CA country that has played an important role through time, there are a lot of landmarks telling ancient stories scattered throughout the vast land. The wonders of Uzbekistan have a lot to offer for history fans all over the globe; architectural miracles and astonishing sites will sweep you off your feet and make you feel like Alice in Wonderland.
Featured Photo: The Enchanting Bukhara. Credit: Boomsbeat
Itchan Kala, Khiva
Protected by a 10-meter brick wall, Itchan Kala, the inside town of the Khiva oasis was a significant place for caravans back in the day; before embarking on the journey into Iran, they would stop and rest here. The inner town has been named a UNESCO World Heritage Site, and judging by the breath-taking beauty of the buildings, it’s no wonder. The monuments here are perfect examples of Muslim architecture; these buildings should definitely be on your bucket list. Among them is the Kuhna Ark, the Medressa, the turquoise-roofed Kalta Minor Minaret, the Juma Mosque and the Islam Khodja Minaret.
Ak-Saray Palace, Shakhrisabz
Also a UNESCO World Heritage Site; if you want to lay your eyes on something vibrant and amazing, Ak-Saray Palace is the way to go. The name means “white palace” in Uzbek, and it really is an astoundingly grandiose building. The construction started under Amir Timur and finished 24 years later, just a couple of months before the conqueror died. There are numerous courtyards around the palace and also a large number of buildings. However, even though the size of the palace is really impressing, you’ll completely fall in love with the colourful tiles and golden sapphire decorations.

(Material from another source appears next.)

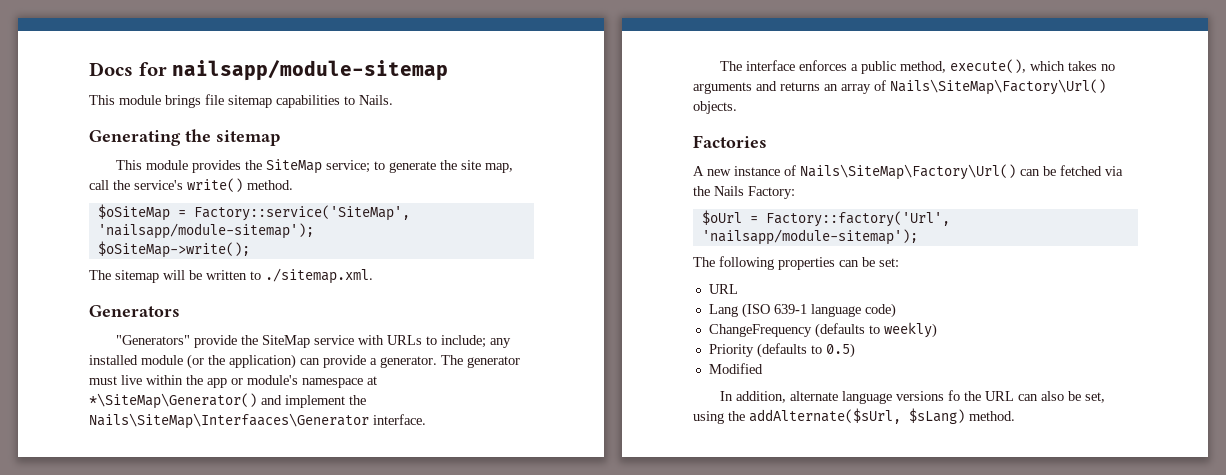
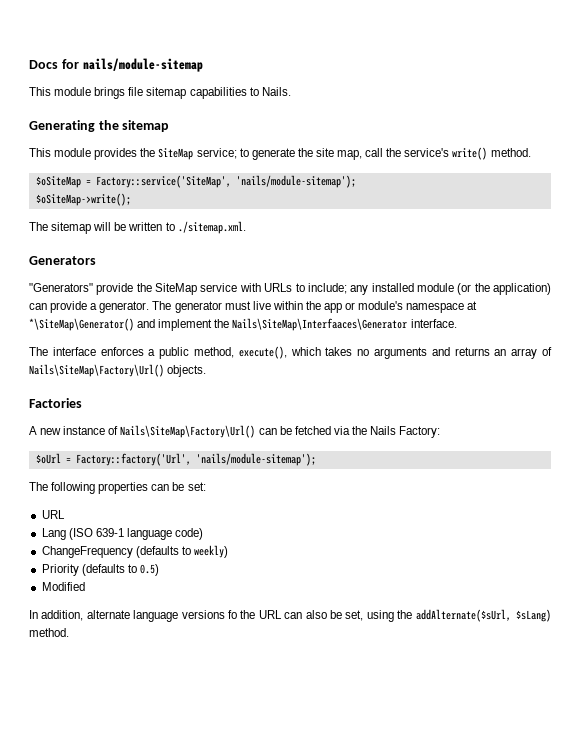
[172,60,449,81] nailsapp/module-sitemap -> [82,58,203,72] nails/module-sitemap
[97,223,314,239] 'nailsapp/module-sitemap'); -> [235,175,356,188] 'nails/module-sitemap');
[701,229,918,245] 'nailsapp/module-sitemap'); -> [195,453,316,466] 'nails/module-sitemap');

The city of Bukhara is a place where you’ll want to stay forever, merely to be surrounded by beauty all the time, till the end of your life. Not surprisingly, the historic center of Bukhara is also a UNESCO World Heritage Site; situated right on the Silk Road and more than 2,000 years old, this city’s allure deserves to be preserved. If you’re curious about how a medieval town in Central Asia might have looked like, Bukhara will take you on a journey back in time so you can see. There are many 17th century madrasas that you should check out, and the tomb of Ismail Samani is a must-see.
Registan Square, Samarkand
Situated at the center of the ancient city of Samarkand, Registan Square is famous for its three madrasas, boasting of different exquisite architectural elements and entrances facing each other. It is said that these three buildings, the Ulughbek Madrasa, the Sher-Dor Madrasa and the Tilla-Kori Madrassa are the reasons why Samarkand was listed as a UNESCO World Heritage Site in 2001.
One of the most amazing wonders of Uzbekistan, this was the sacred burial site of royals and nobles. The Persian meaning of the word is “the living king,” and the site was a very important place of pilgrimage during the Middle Ages. The legend surrounding the name of Shah-i-Zinda is that Kusam ibn Abbas, one of prophet Muhhammad’s cousins, was beheaded for preaching Islam. However, he took his head and escaped underground and continued to live. Tombs and mausoleums around the necropolis look nothing somber, however; they are azure coloured and beautifully embellished.
Guri Amir, Samarkand
The mausoleum of Amir Timur and his descendants, this building looks like a scene from Disney’s Aladdin. Built at the beginning of the 15th century, the buildings attest to the careful craftsmanship of medieval builders; the proportions are accurate, the light and dark blue glazed bricks are arranged elegantly, the rosettes mimic the starry night sky. The inside is equally magical, with onyx and marble almost everywhere and paintings inlaid with semiprecious stones.
It may be a small town, but it has more historical significance than many metropolises. The age of Karshi is more than 2,700 years, and since it was located on the Silk Road that lead through Central Asia and India to Afghanistan, it was a preferred spot for invaders. Even Alexander the Great tried to conquer this town and was amazed by the heart of locals and their love for independence. The name “Karshi” only came after 1364, when Tamerlane ordered the construction of the fortified palace (the name also means “fortification” in Turkic language.) There are many mosques and bath-houses that are worth seeing in the city, and the brick bridge built over Kashkadaya River will blow you away for sure.